§ Task description: Where the listing below has a line with "17px; background: #8c8c8c;", write out exactly that line and every line after it, stopping after the line with "-62,20 +62,21 @@".

§ The data:
________________________________________

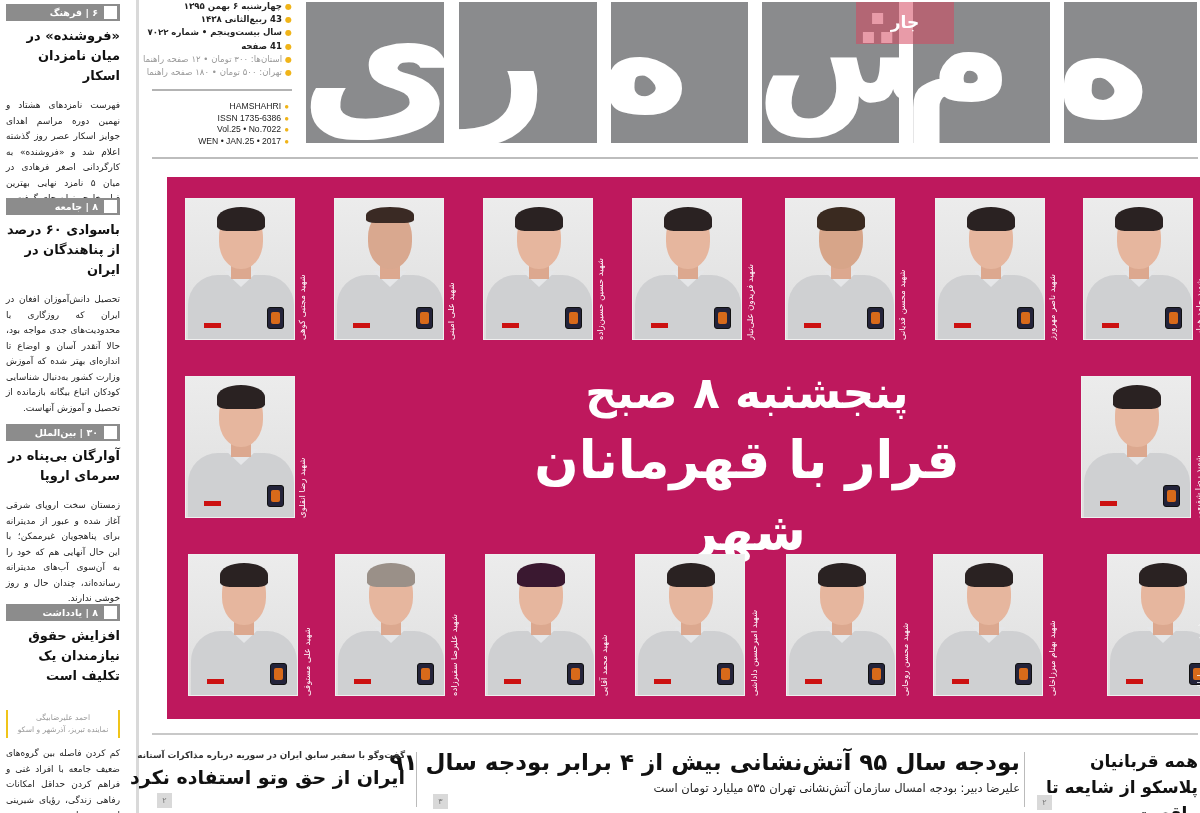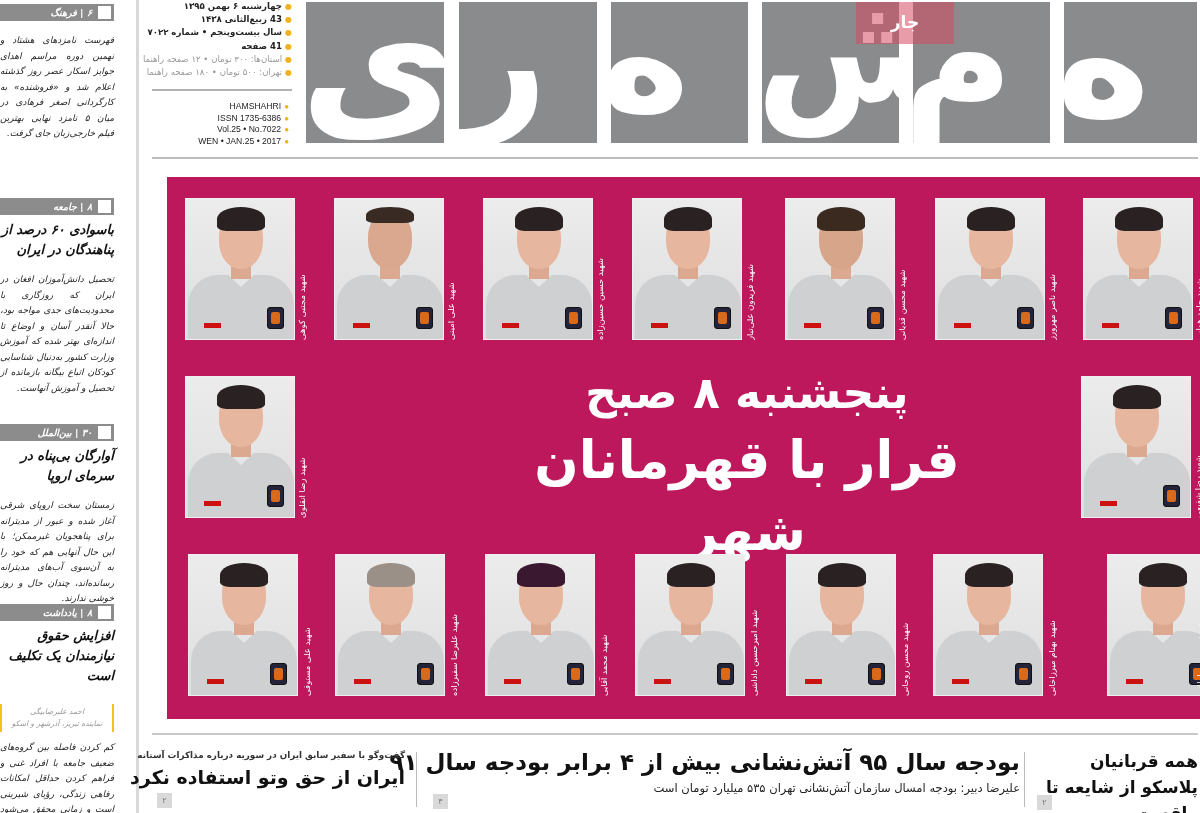--- a/index.html
+++ b/index.html
@@ -2,26 +2,26 @@
 <html><head>
 <meta charset="utf-8">
 <style>
   * { box-sizing: border-box; margin: 0; padding: 0; }
   html, body { width: 1200px; height: 813px; overflow: hidden; background: #ffffff; }
   body { position: relative; font-family: "DejaVu Sans", sans-serif; color: #111; direction: rtl; }
 
   
   .sidebar { position: absolute; left: 0; top: 0; width: 137px; height: 813px; background: #fff; }
   .sidebar-divider { position: absolute; left: 136px; top: 0; width: 3px; height: 813px; background: #d9d9d9; }
-  .section { position: absolute; left: 0; width: 114px; font-style: italic; }
+  .section { position: absolute; left: 6px; width: 114px; }
   .section-tag { height: 17px; background: #8c8c8c; color: #fff; font-size: 9.5px; line-height: 17px; padding-right: 22px; position: relative; font-weight: bold; }
   .section-tag .box { position: absolute; right: 3px; top: 2px; width: 13px; height: 13px; background: #fff; }
   .section-title { font-family: "DejaVu Sans", sans-serif; font-weight: bold; font-size: 13px; line-height: 20px; margin-top: 5px; text-align: right; color: #111; }
   .section-body { font-size: 9px; line-height: 15.5px; margin-top: 12px; text-align: justify; color: #222; }
-  .byline { margin-top: 18px; border-left: 2px solid #f0c419; border-right: 2px solid #f0c419; text-align: center; font-size: 7.5px; line-height: 12px; color: #999; padding: 2px 4px; }
+  .byline { margin-top: 24px; border-left: 2px solid #f0c419; border-right: 2px solid #f0c419; text-align: center; font-size: 7.5px; line-height: 12px; color: #999; padding: 2px 4px; }
 
   
   .meta { position: absolute; left: 152px; top: 0; width: 140px; height: 160px; direction: rtl; }
   .meta-line { font-size: 8.6px; line-height: 13.2px; font-weight: bold; color: #222; white-space: nowrap; }
   .meta-line.light { font-weight: normal; color: #999; }
   .dot { color: #f0b419; font-size: 8px; margin-left: 3px; }
   .meta-sep { height: 2px; background: #b3b3b3; margin: 10px 0 10px 0; }
   .meta-en { direction: ltr; text-align: right; font-family: "Liberation Sans", sans-serif; font-size: 8.6px; line-height: 11.5px; color: #222; }
   .meta-en .dot { margin: 0 3px; }
 
@@ -62,20 +62,21 @@
 
 <div class="sidebar">
 
   <div class="section" style="top:4px;">
     <div class="section-tag">
       <span class="box"></span>
       <span>۶</span>
       <span>|</span>
       <span>فرهنگ</span>
     </div>
+    <div class="section-title">«فروشنده» در میان نامزدان اسکار</div>
     <div class="section-body">فهرست نامزدهای هشتاد و نهمین دوره مراسم اهدای جوایز اسکار عصر روز گذشته اعلام شد و «فروشنده» به کارگردانی اصغر فرهادی در میان ۵ نامزد نهایی بهترین فیلم خارجی‌زبان جای گرفت.</div>
   </div>
 
   <div class="section" style="top:198px;">
     <div class="section-tag">
       <span class="box"></span>
       <span>۸</span>
       <span>|</span>
       <span>جامعه</span>
     </div>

________________________________________

§ Reply:
   .section-tag { height: 17px; background: #8c8c8c; color: #fff; font-size: 9.5px; line-height: 17px; padding-right: 22px; position: relative; font-weight: bold; }
   .section-tag .box { position: absolute; right: 3px; top: 2px; width: 13px; height: 13px; background: #fff; }
   .section-title { font-family: "DejaVu Sans", sans-serif; font-weight: bold; font-size: 13px; line-height: 20px; margin-top: 5px; text-align: right; color: #111; }
   .section-body { font-size: 9px; line-height: 15.5px; margin-top: 12px; text-align: justify; color: #222; }
-  .byline { margin-top: 18px; border-left: 2px solid #f0c419; border-right: 2px solid #f0c419; text-align: center; font-size: 7.5px; line-height: 12px; color: #999; padding: 2px 4px; }
+  .byline { margin-top: 24px; border-left: 2px solid #f0c419; border-right: 2px solid #f0c419; text-align: center; font-size: 7.5px; line-height: 12px; color: #999; padding: 2px 4px; }
 
   
   .meta { position: absolute; left: 152px; top: 0; width: 140px; height: 160px; direction: rtl; }
   .meta-line { font-size: 8.6px; line-height: 13.2px; font-weight: bold; color: #222; white-space: nowrap; }
   .meta-line.light { font-weight: normal; color: #999; }
   .dot { color: #f0b419; font-size: 8px; margin-left: 3px; }
   .meta-sep { height: 2px; background: #b3b3b3; margin: 10px 0 10px 0; }
   .meta-en { direction: ltr; text-align: right; font-family: "Liberation Sans", sans-serif; font-size: 8.6px; line-height: 11.5px; color: #222; }
   .meta-en .dot { margin: 0 3px; }
 
@@ -62,20 +62,21 @@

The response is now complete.